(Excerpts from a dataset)
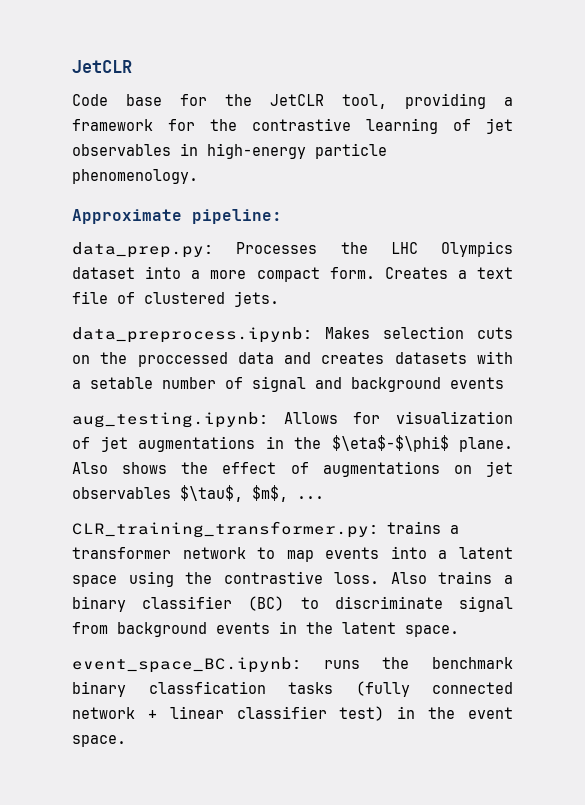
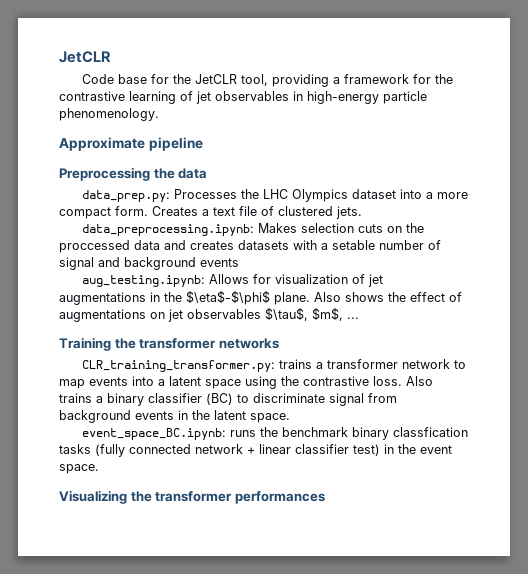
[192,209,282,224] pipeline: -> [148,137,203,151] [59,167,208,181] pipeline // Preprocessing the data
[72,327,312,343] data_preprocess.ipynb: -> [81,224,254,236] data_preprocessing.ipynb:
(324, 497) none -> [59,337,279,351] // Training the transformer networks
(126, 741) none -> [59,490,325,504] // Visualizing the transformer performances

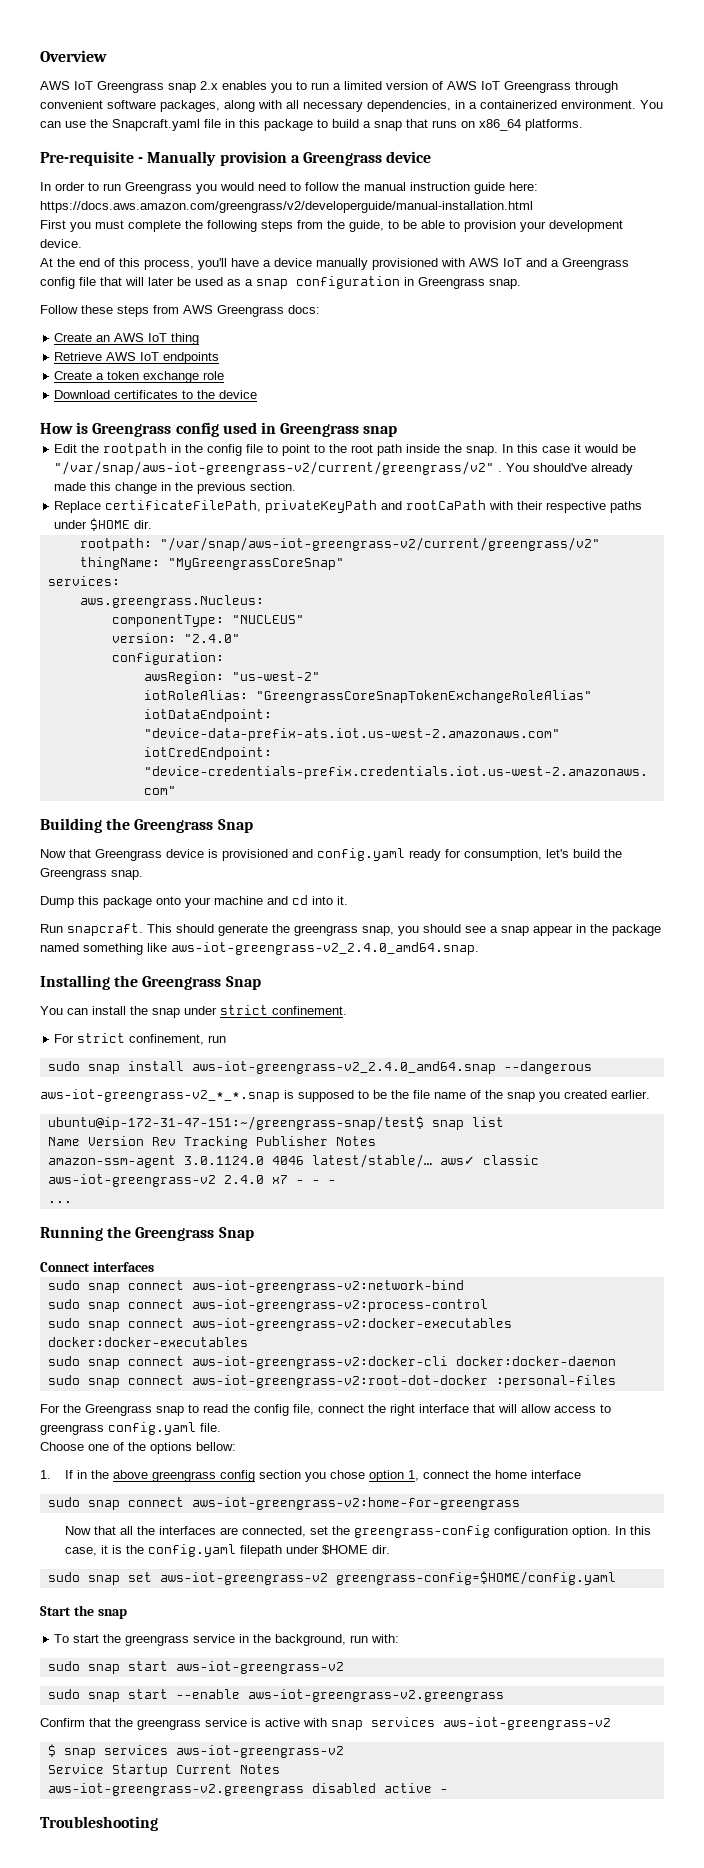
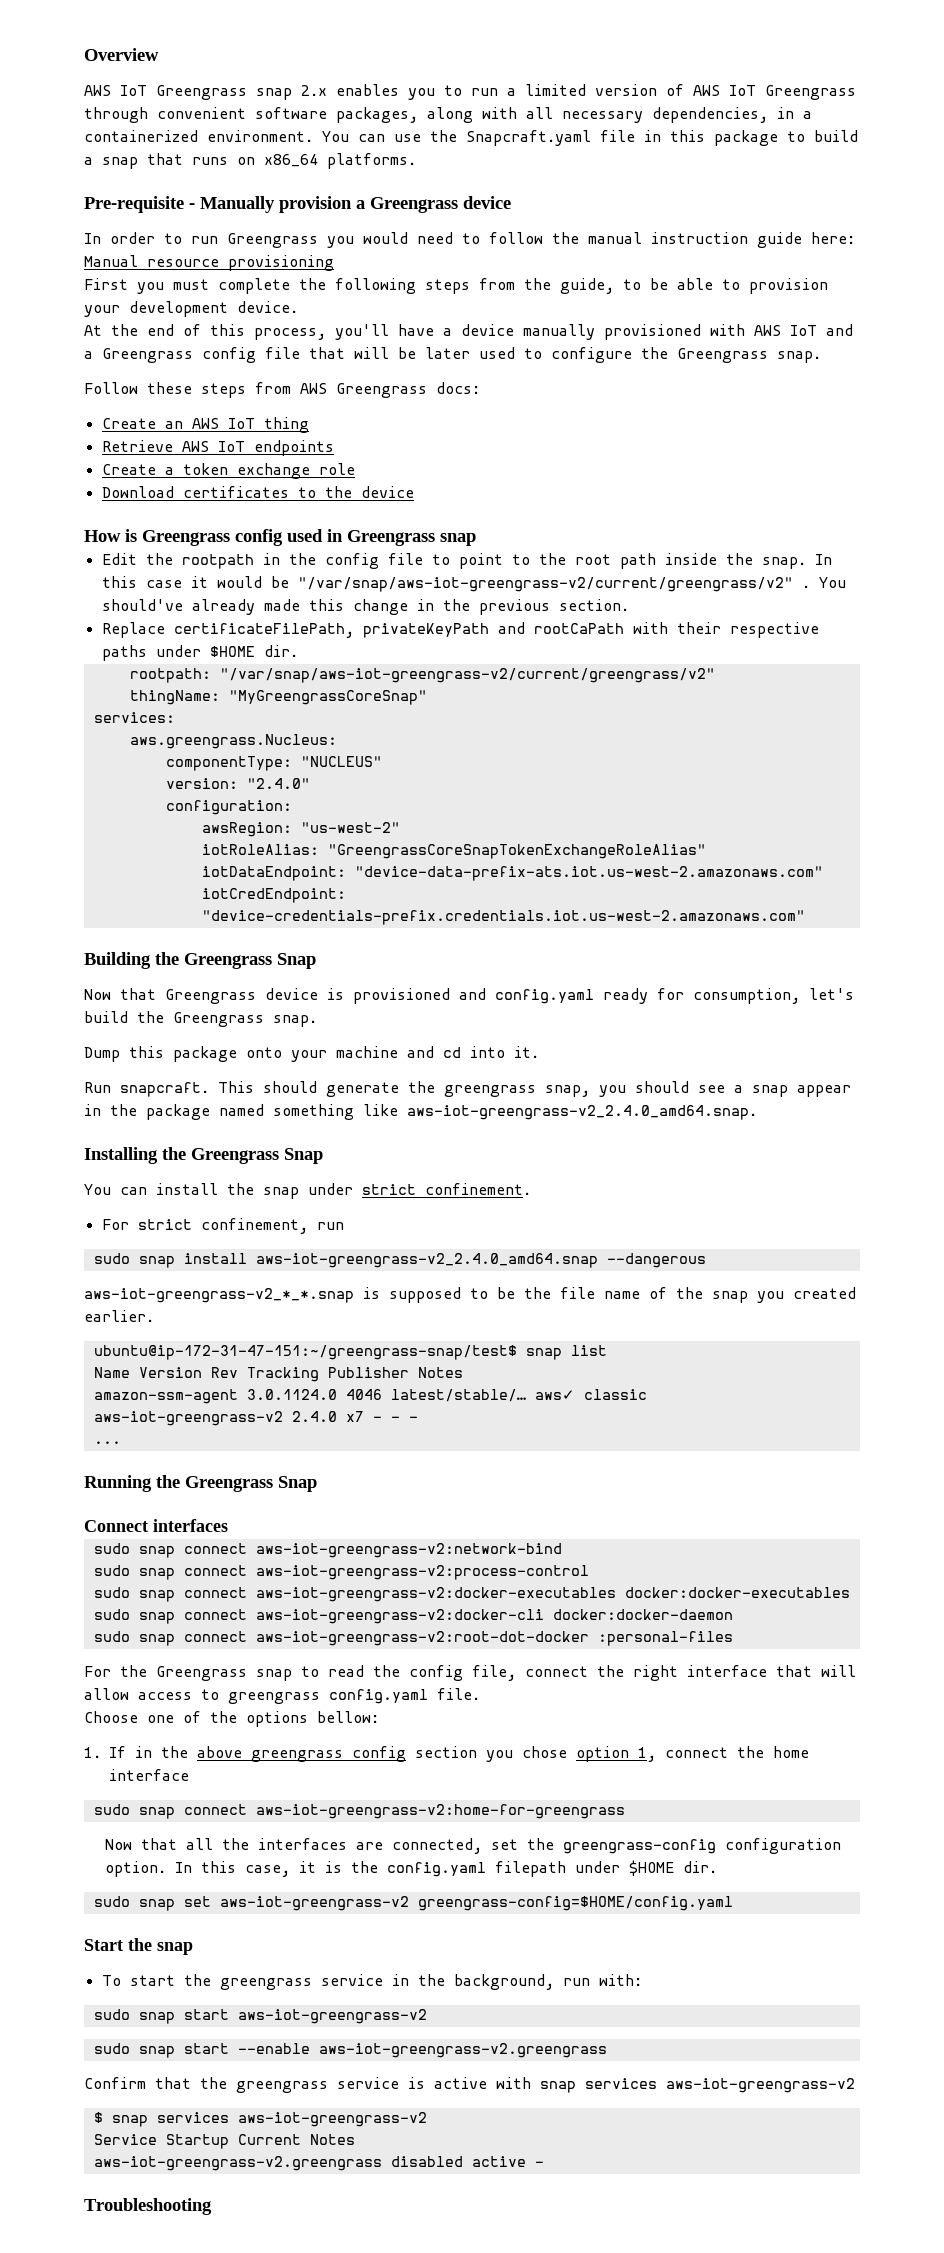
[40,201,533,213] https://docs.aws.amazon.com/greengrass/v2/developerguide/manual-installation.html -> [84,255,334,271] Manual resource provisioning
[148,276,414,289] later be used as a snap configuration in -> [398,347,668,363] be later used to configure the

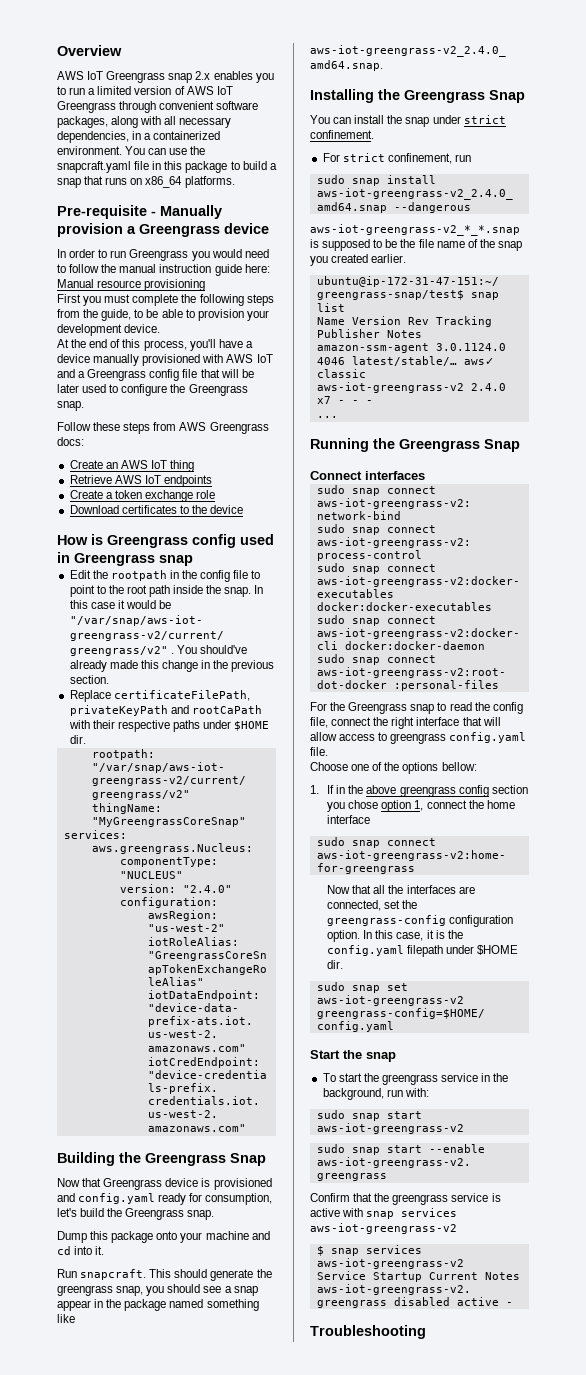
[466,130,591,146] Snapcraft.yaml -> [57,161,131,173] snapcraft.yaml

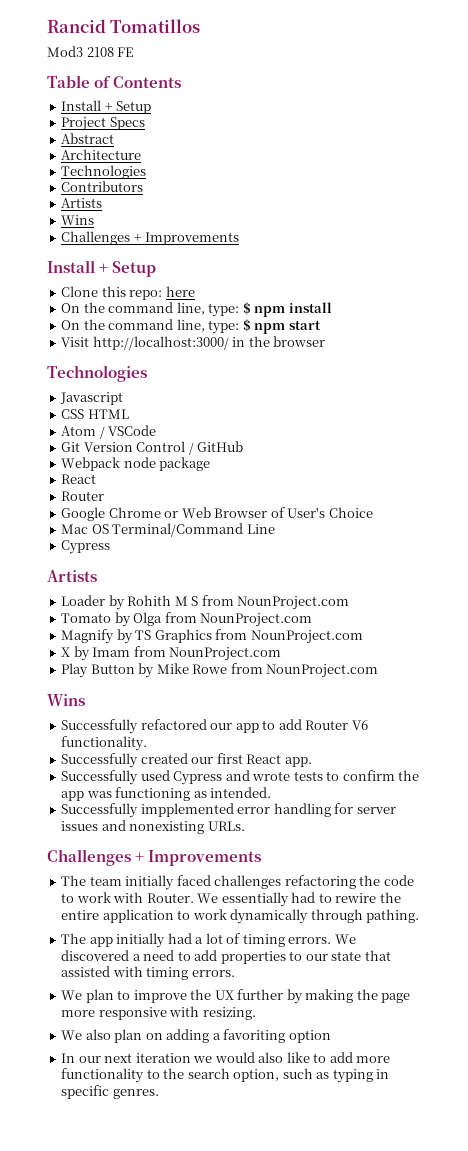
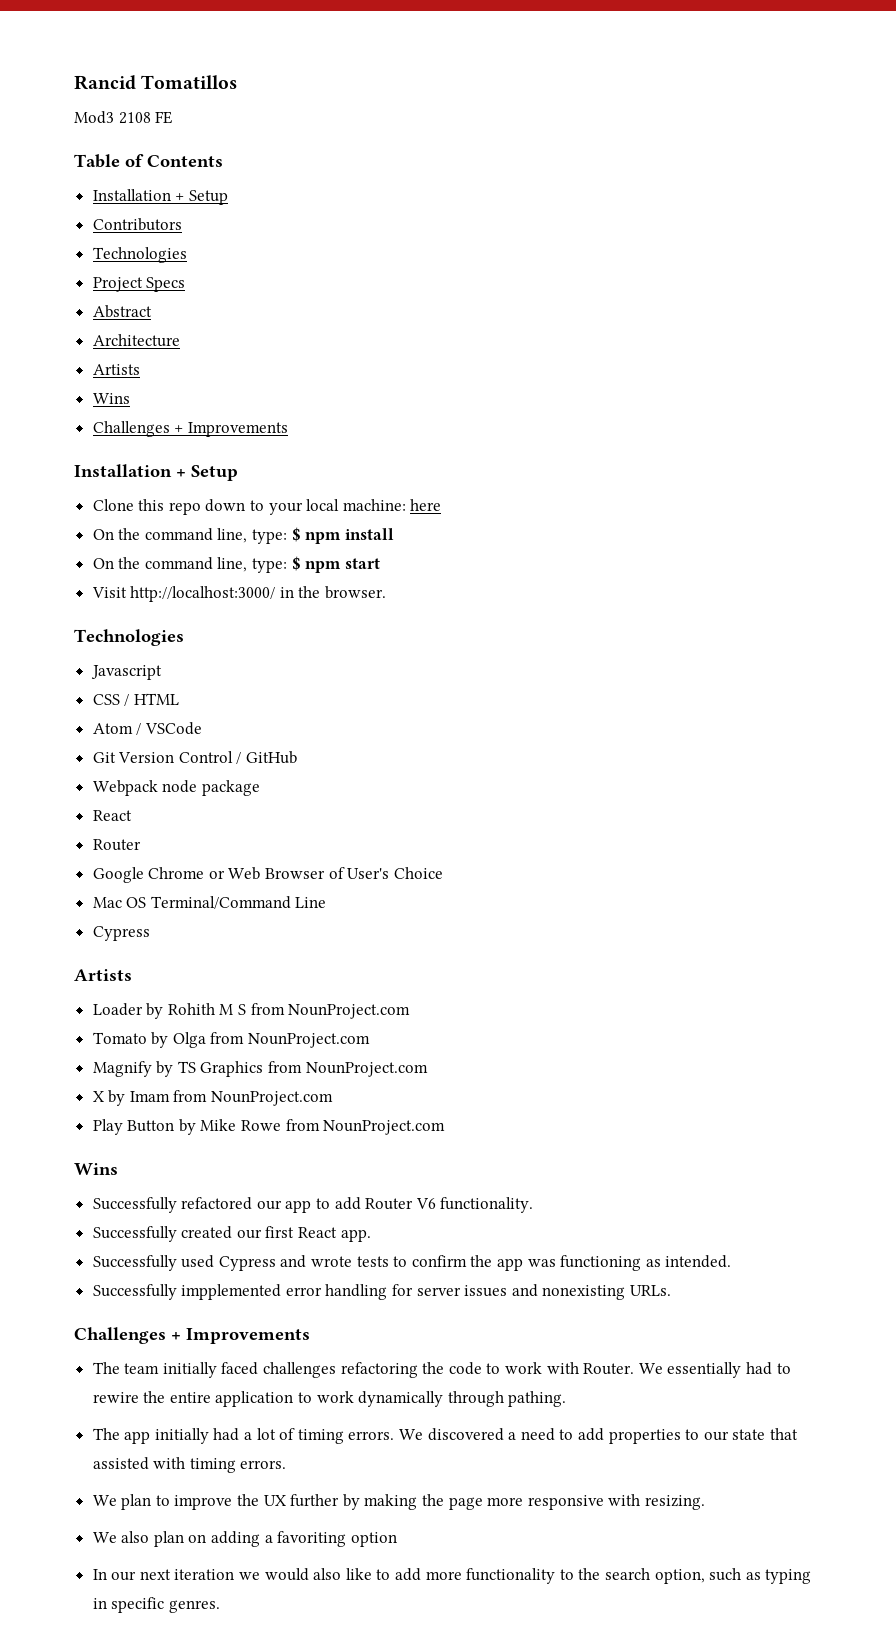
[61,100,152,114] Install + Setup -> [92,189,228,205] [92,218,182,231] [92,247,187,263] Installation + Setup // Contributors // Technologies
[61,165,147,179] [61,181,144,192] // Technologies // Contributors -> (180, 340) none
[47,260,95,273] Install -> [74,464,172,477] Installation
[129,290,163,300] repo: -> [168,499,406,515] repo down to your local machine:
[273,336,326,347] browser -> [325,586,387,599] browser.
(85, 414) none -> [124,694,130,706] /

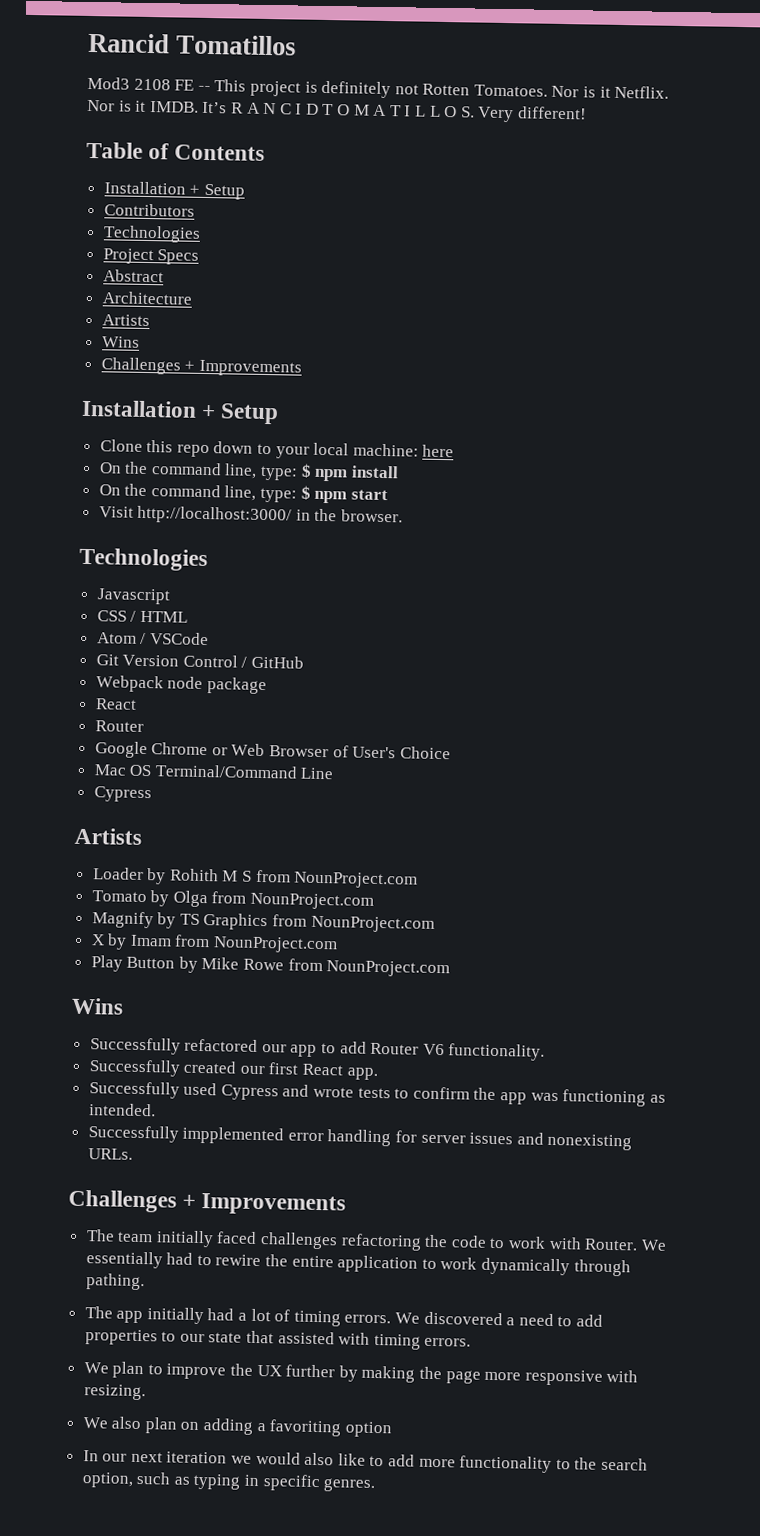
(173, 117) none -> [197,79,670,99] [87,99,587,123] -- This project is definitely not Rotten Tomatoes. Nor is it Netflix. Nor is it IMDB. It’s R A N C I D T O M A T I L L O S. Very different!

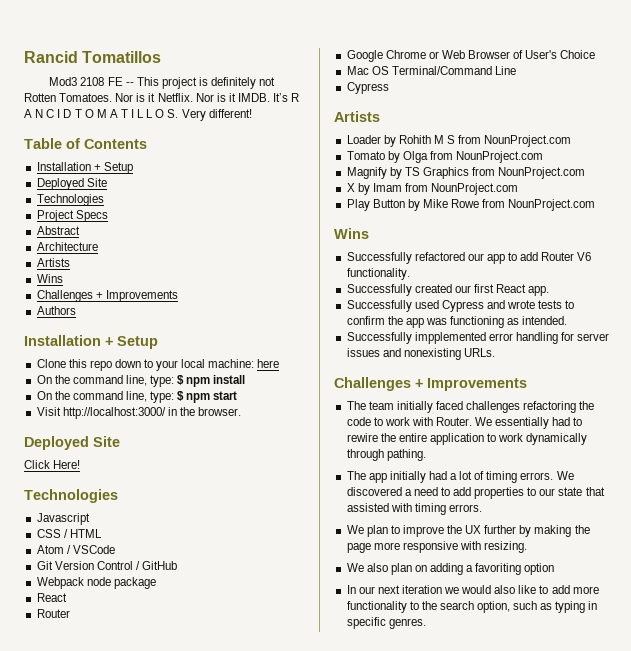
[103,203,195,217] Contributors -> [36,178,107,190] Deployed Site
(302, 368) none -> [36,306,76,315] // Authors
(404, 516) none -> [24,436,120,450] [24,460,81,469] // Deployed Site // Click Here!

• What the task requires: Output nothing but the entries above, exactly, once the pictures are removed.

• The completed task:
[192,209,282,224] pipeline: -> [148,137,203,151] [59,167,208,181] pipeline // Preprocessing the data
[72,327,312,343] data_preprocess.ipynb: -> [81,224,254,236] data_preprocessing.ipynb:
(324, 497) none -> [59,337,279,351] // Training the transformer networks
(126, 741) none -> [59,490,325,504] // Visualizing the transformer performances

[40,201,533,213] https://docs.aws.amazon.com/greengrass/v2/developerguide/manual-installation.html -> [84,255,334,271] Manual resource provisioning
[148,276,414,289] later be used as a snap configuration in -> [398,347,668,363] be later used to configure the

[466,130,591,146] Snapcraft.yaml -> [57,161,131,173] snapcraft.yaml

[61,100,152,114] Install + Setup -> [92,189,228,205] [92,218,182,231] [92,247,187,263] Installation + Setup // Contributors // Technologies
[61,165,147,179] [61,181,144,192] // Technologies // Contributors -> (180, 340) none
[47,260,95,273] Install -> [74,464,172,477] Installation
[129,290,163,300] repo: -> [168,499,406,515] repo down to your local machine:
[273,336,326,347] browser -> [325,586,387,599] browser.
(85, 414) none -> [124,694,130,706] /

(173, 117) none -> [197,79,670,99] [87,99,587,123] -- This project is definitely not Rotten Tomatoes. Nor is it Netflix. Nor is it IMDB. It’s R A N C I D T O M A T I L L O S. Very different!

[103,203,195,217] Contributors -> [36,178,107,190] Deployed Site
(302, 368) none -> [36,306,76,315] // Authors
(404, 516) none -> [24,436,120,450] [24,460,81,469] // Deployed Site // Click Here!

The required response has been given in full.